I nod my head and then pick up two French fries from my plate and toss them down to Arizona and Karev, who greedily gobble them down. Originally, Beckett and I were going to have breakfast, but decided against it when we came across this place, Hillside. There used to be on in Andover, so when we were young and before our mom and Tom divorced, we'd use to go there as a family. So when we saw that they'd opened this one here in Boston, we decided to be nostalgic and come here.

"I'm still really sorry, you know," Beckett says after a momentary silence. "I still feel terrible."

"If you don't quit apologizing, I'm calling you and Uber so you can go and I can eat in peace."

"Well, I'm the one paying, so that wouldn't really work out for you, now would it?" He chuckles.

"I'll just steal your credit card and order a bunch of stuff and it would work out just fine," I joke.

Beckett laughs again and then there's another silence, which is...weird. People say that I talk a lot, but Beckett is the real motor mouth in the family. He almost always has something to say and if he doesn't, then something's definitely wrong. And I'm willing to bet that whatever it is has something to do with why Aspen was crying.

"Beckett, what's going on with you and Aspen?" I blurt, despite the fact that I was telling myself half an hour ago that I'd let them tell me whenever they were ready.

"We're planning for our wedding, what do you mean?" He asks, giving me a weird look.

"Well, I know that, but she was crying and now you're being all weird and quiet," I state.

"Aspen told you herself, those were tears of joy," Beckett reiterates. "Everything is completely fine between the two of us and if it wasn't, you know that I'd tell you."

"Yeah, the thing is, Aspen's my best friend and she's a horrible liar and has a terrible poker face, which is how I know that she was crying sad tears, not happy tears."

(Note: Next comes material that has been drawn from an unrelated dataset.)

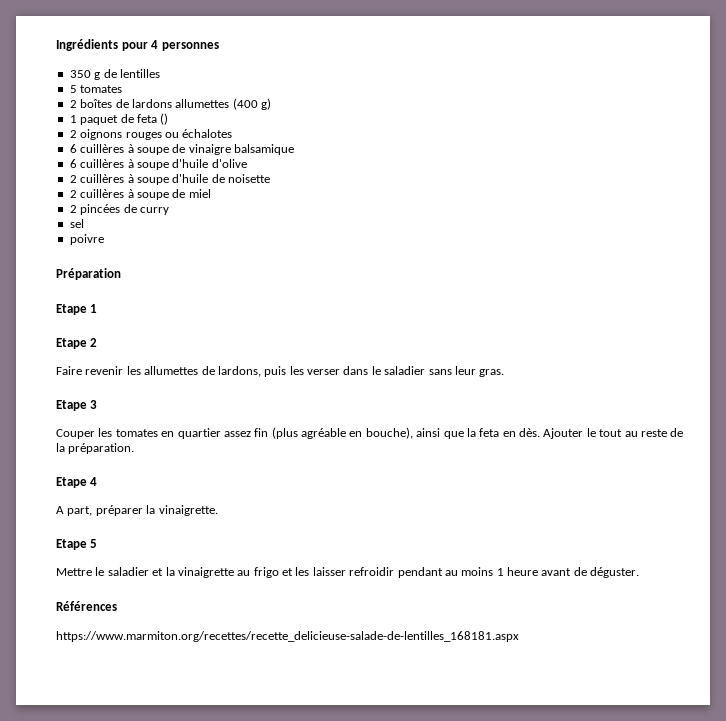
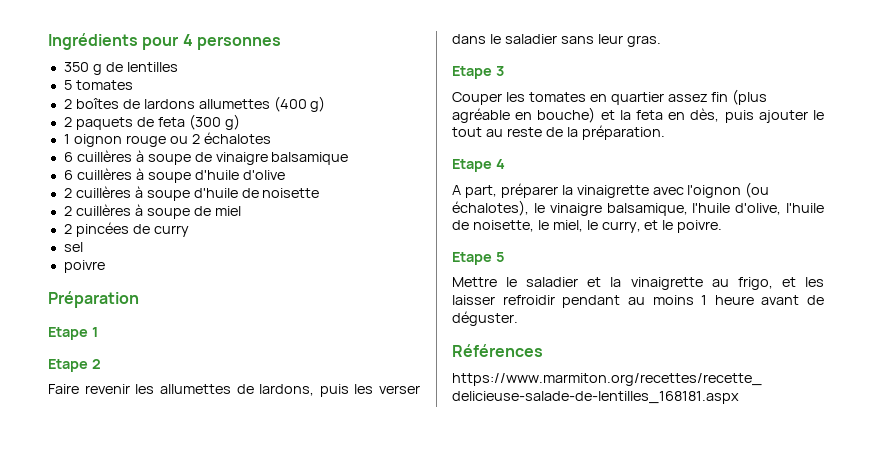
[69,113,169,125] [69,129,179,140] 1 paquet de feta () // 2 oignons rouges ou -> [63,114,240,130] [63,134,200,147] 2 paquets de feta (300 g) // 1 oignon rouge ou 2
[365,427,584,439] bouche), ainsi que la feta en dès. Ajouter -> [537,107,808,123] bouche) et la feta en dès, puis ajouter
[158,505,218,516] vinaigrette. -> [576,182,770,198] [452,200,824,216] [452,220,723,233] vinaigrette avec l'oignon (ou échalotes), le vinaigre balsamique, l'huile d'olive, l'huile de noisette, le miel, le curry, et le poivre.
[253,567,279,578] frigo -> [737,277,773,290] frigo,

Beckett goes quiet for a second again and I assume that's just because he's trying to think of what he can say instead of telling me what's wrong. I guess I can't blame him though. I don't like it when other people (Sienna) are all in my business either. He chucks some of his pizza crusts and leftover pepperonis down at my dogs, but Arizona has fallen asleep, so she doesn't even notice. Karev, on the other hand, pounces like he's a starving stray instead of a pampered pet who's fed three times day.

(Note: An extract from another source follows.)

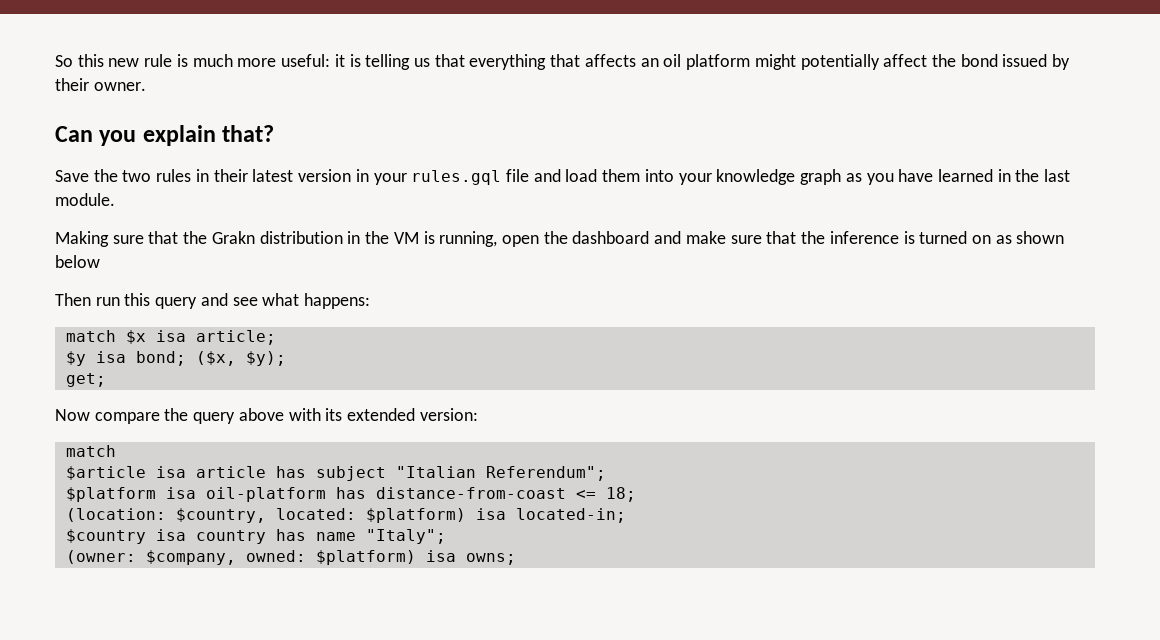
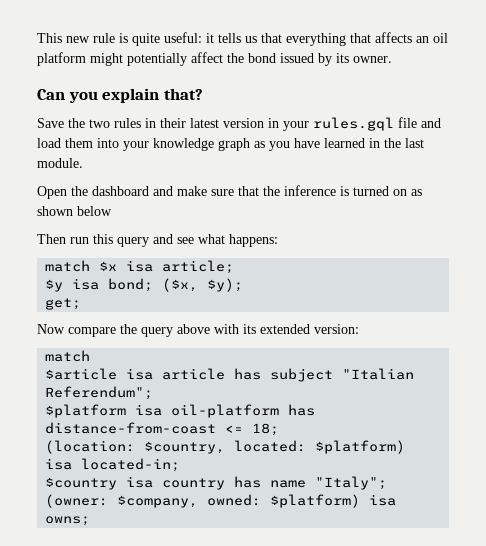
[55,54,104,67] So this -> [37,33,62,43] This
[192,54,411,70] much more useful: it is telling -> [132,32,241,46] quite useful: it tells
[55,78,89,91] their -> [336,53,349,63] its
[55,231,539,247] Making sure that the Grakn distribution in the VM is running, open -> [37,186,67,199] Open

"I'm sorry," I apologize to my brother after about five minutes pass and he's still throwing food at my greedy dog. "It's completely okay if you don't want to tell me."

"I do want to tell you though," He sighs, closing his eyes and putting his head against the cobblestone wall behind him. "It's just that Aspen would be pissed if I did."

"Then don't tell," I advise. "I don't want to cause any problems between you two, so let's talk about something else," I suggest.

"Alright, why don't we talk about Cambridge?" Beckett offers, picking his head up and looking at me with his eyebrows raised.

"Yeah, let's not do that." I vehemently veto. "Let's talk about how cute Arizona is," I say, glancing down at my sleeping puppy.

"Why are you going all red?" Beckett wonders.

"I'm not going all red, you just had bad vision."

"My vision is 20/20, Sawyer" He assures me with a scoff. "I brought up Cambridge and you started blushing. What happened?"

"Nothing happened, Beck, you just read too much into things," I respond. "And I'm not blushing; this is my natural skin tone."

"I'm gonna call James and tell him that you're a pathological liar and see if he can do something about that for you, you know, being a psychologist and all that stuff."

"I'm not a pathological liar," I roll my eyes at him and then take another bite of my pizza. "There is only one pathological person at this table and that you, brother."

"You're still in love with him," Beckett suddenly says and it's not even a question, it's a statement.

"I'm not still in love with Graham, Beckett," I deny. "Well, okay, maybe I am kinda just a little bit."

"But you're dating that other guy?"

"Why does everyone ask me that?"

"Well, who's everyone?" He wonders.

"You, Aspen, Graham, Dad, everyone."

"Probably because all of us can see clear as day that you don't love that guy," Beckett shrugs.

"I do though," I strain. "Or if not, then I almost do. I really do like him though; he's so nice."

"He must be really nice if he's okay with the fact that his girlfriend is still in love with her ex-boyfriend," Beck agrees.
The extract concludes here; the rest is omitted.